Apart from other occasional verses in couplets, he printed no poem until 1666, when, ushered in by one of his discursive prefaces, he published 'Annus Mirabilis' a patchily brilliant poem of 304 quatrains, celebrating the triumphant issue of London from the calamities of unsuccessful war, the Great Plague, and the Fire of London.
But already by 1663 he had embarked on the period of playwriting which was to absorb most of his literary energies for nearly twenty years; and from the beginning we are increasingly made awake to where Dryden's clarify passionate interest in literature lay, namely to improve, clarify and enrich the language; also to 'reform its numbers', that is to bring order, grace, expressiveness, into verse writing. No mere study philologist, however, no armchair prosodist, he was all the time the eager craftsman, moulding as he went the, instrument he wished to use. Finding as he progressed that he had no particular vision of life to impart, except for his always constructive view of order, he was content to do what came to his hand to effect. He did not appear to mind what he wrote about, so long as in writing he could continue his great chosen mission; after all, what is subject matter 'before it is modelled by the art of him who writes it'? Almost the only poem that 'was neither imposed upon [him], nor so much as the subject given [him] by any man' was The Hind and the Panther. He had naturally an eye to what enabled him to live as one of the many struggling authors whose livelihood depended largely on the favour of the Court, the denizens of which, the aristocrats, the politicians, were themselves often no mean literary figures and capable of informed criticism. However, being made Poet Laureate and Historiographer Royal from 1668 gave him status, and a small, irregularly paid income; thus when in the late seventies he tired of the theatre, it was natural for him to turn to polemical writing. In 1681 he produced the greatest political poem in the language, Absalom and Achitophel, followed by the two lengthy poems of religious argument; and always what he wrote was accompanied by an enriching critical preface, or Epistle Dedicatory. But after the Revolution of 1688, losing his official posts, he returned intermittently to the theatre to buttress up his failing finances: but more and more fell back upon translations of large extracts from Lucretius, Juvenal, Ovid, Horace, and of the whole of Virgil. His last volume, the Fables (1700), consists of stories freely rendered from Ovid, Boccaccio and Chaucer, always — at least this was part of his intention — with the purpose of seeing what he could make the language do, and what he himself could accomplish in perfecting the instrument. As he told his cousin, Mrs. Stewart, in 1699, he would wish people to
'consider [him] as a man who has done [his] best to improve the language, especially the poetry'.

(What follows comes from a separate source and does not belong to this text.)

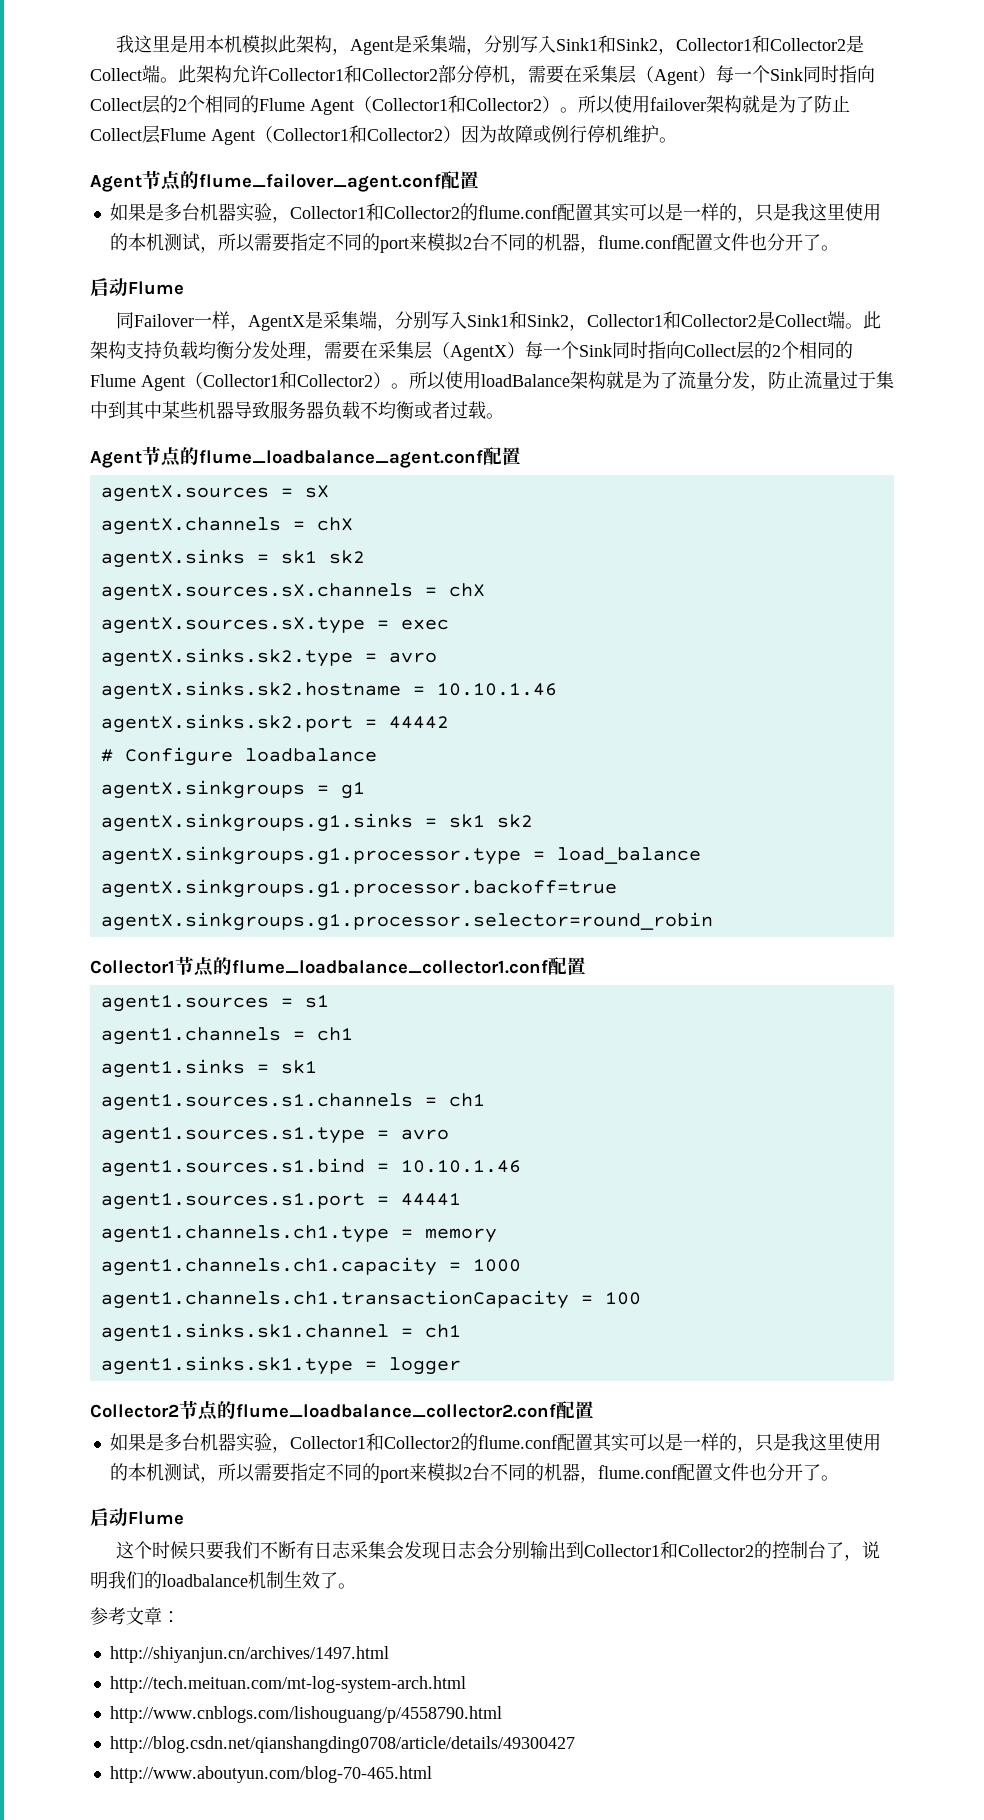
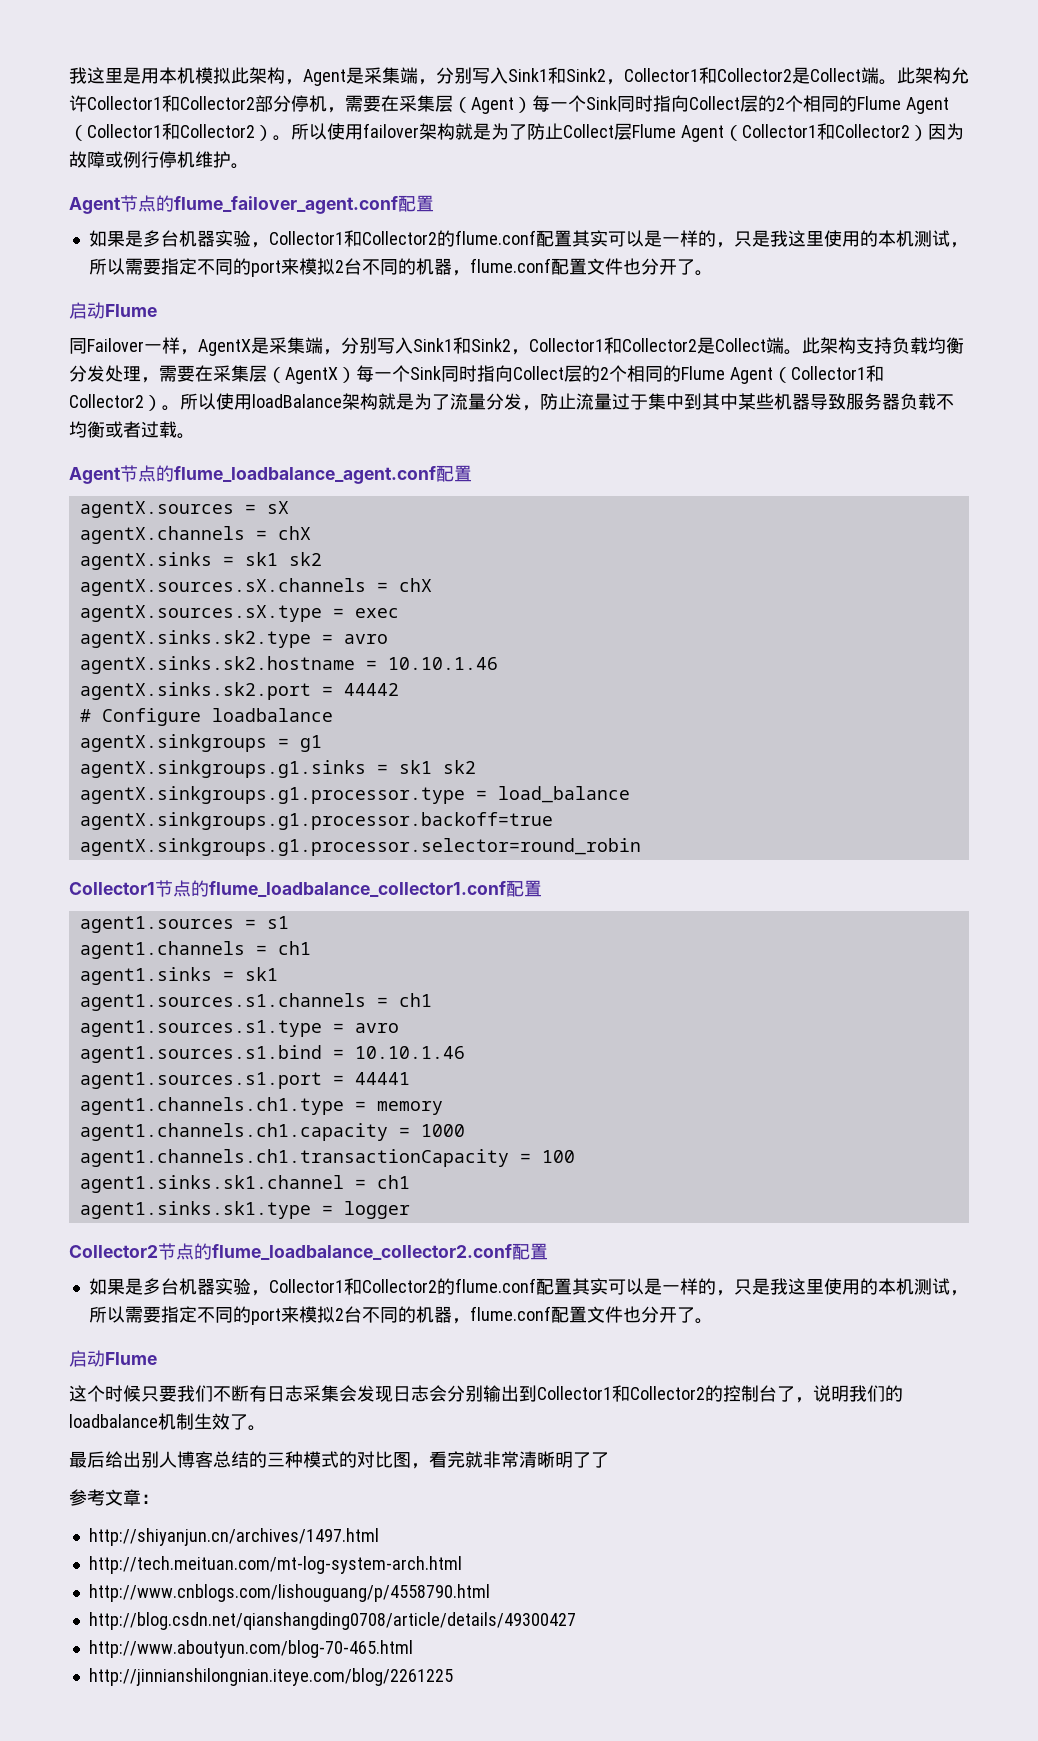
+ 最后给出别人博客总结的三种模式的对比图，看完就非常清晰明了了
+ http://jinnianshilongnian.iteye.com/blog/2261225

We do not, of course, read the works of a creative writer merely for the sake of what he did for the language, but rather for what he did with it. Nevertheless with Dryden the two interests are inseparable, since his precepts seem to arise so spontaneously from what his practice as an artist impelled him to do. All the time he was trying to make the language, which was at that time in a state of confusion, into a valid, flexible instrument. Dissatisfied with the muddle, glorious though it sometimes is of, say, Cowley and Crashaw in verse, and the loaded style of Sir Thomas Browne in prose, he was anxious for directness. But not to excess. He was a member of the Royal Society committee, the results of whose cogitations, taken to their logical conclusion, led to the Projectors in Book III of Gullivers' Travels, who carried about sackfuls of objects to which they pointed instead of using their tongues. Dryden saw that what the Royal Society was aiming at simply would not do; words are not merely signs for objects; among other things they are, as Bagehot said, good to eat.
As early as his first critical essay, the Epistle Dedicatory of The Rival Ladies (1664), he throws in casually:
'I wish we might at length leave to borrow words from other nations, which is now a wantonness in us, not a necessity'
a point of view markedly at variance with his later judgement; but then Dryden was always ready to allow experience, the findings of the artificer, to qualify and alter his conclusions. He is the least dogmatic of theorizers because he is always close to the creative impulse, aware that 'technique' is not an absolute, but on each occasion the solution of a particular artistic problem. Thus he moved to another position as regards words. We find him saying in 1679, in the preface to his Troilus and Cressida, that the English language was 'full of monosyllables, and those clogged with consonants', and he wished to make it one worthy of English minds, which foreigners would not disdain to learn, so when we come to the Dedication of the Æneis (1697), we find him ready to borrow words, not indiscriminately, for fashion's sake, as Melantha did in his comedy Marriage-à-la-Mode, picking from a list that began en sottises and ended en ridicule, but judiciously, with attention to weight, and fine shades of meaning.
'Tis true that, when I find an English word significant and sounding, I neither borrow from the Latin nor any other language; but when I want at home, I must seek abroad.
If sounding words are not of our growth and manufacture, who shall hinder me to import them from a foreign country? I carry not out the treasure of the nation, which is never to return; but what I bring from Italy I spend in England ... I trade both with the living and the dead, for the enrichment of our native language.
His final pronouncement comes in the Preface to the Fables:
When an ancient word for its sound and significancy deserves to be revived, I have that reasonable veneration for antiquity to restore it. All beyond this is superstition. Words are not like landmarks, so sacred as never to be removed.
Dr. Johnson maybe used a somewhat clumsy metaphor when he said that Dryden 'found the language brick and left it marble', but we can see the force of the remark. In the middle of the century, it was something like a magnificent heap of rubble; he left it shapely and habitable; or if we prefer an organic metaphor, let us say that he found it a tangled forest shrubbery, and left it a grove of flowering trees. We have his beautifully modulated flow, the variation of phrase from the long supple sentence to the epigrammatic thrust, as also the vigour, the incisive stress where he wants it, the clarification of meaning.
'He is always shrewd and penetrating,' Landor commented, 'explicit and perspicuous, concise where conciseness is desirable, and copious where copiousness can yield delight.'
And though Landor was speaking of his poetry, the judgement is as true of his prose which, when he is in a gay confident mood, is as full of lively imagery as his verse.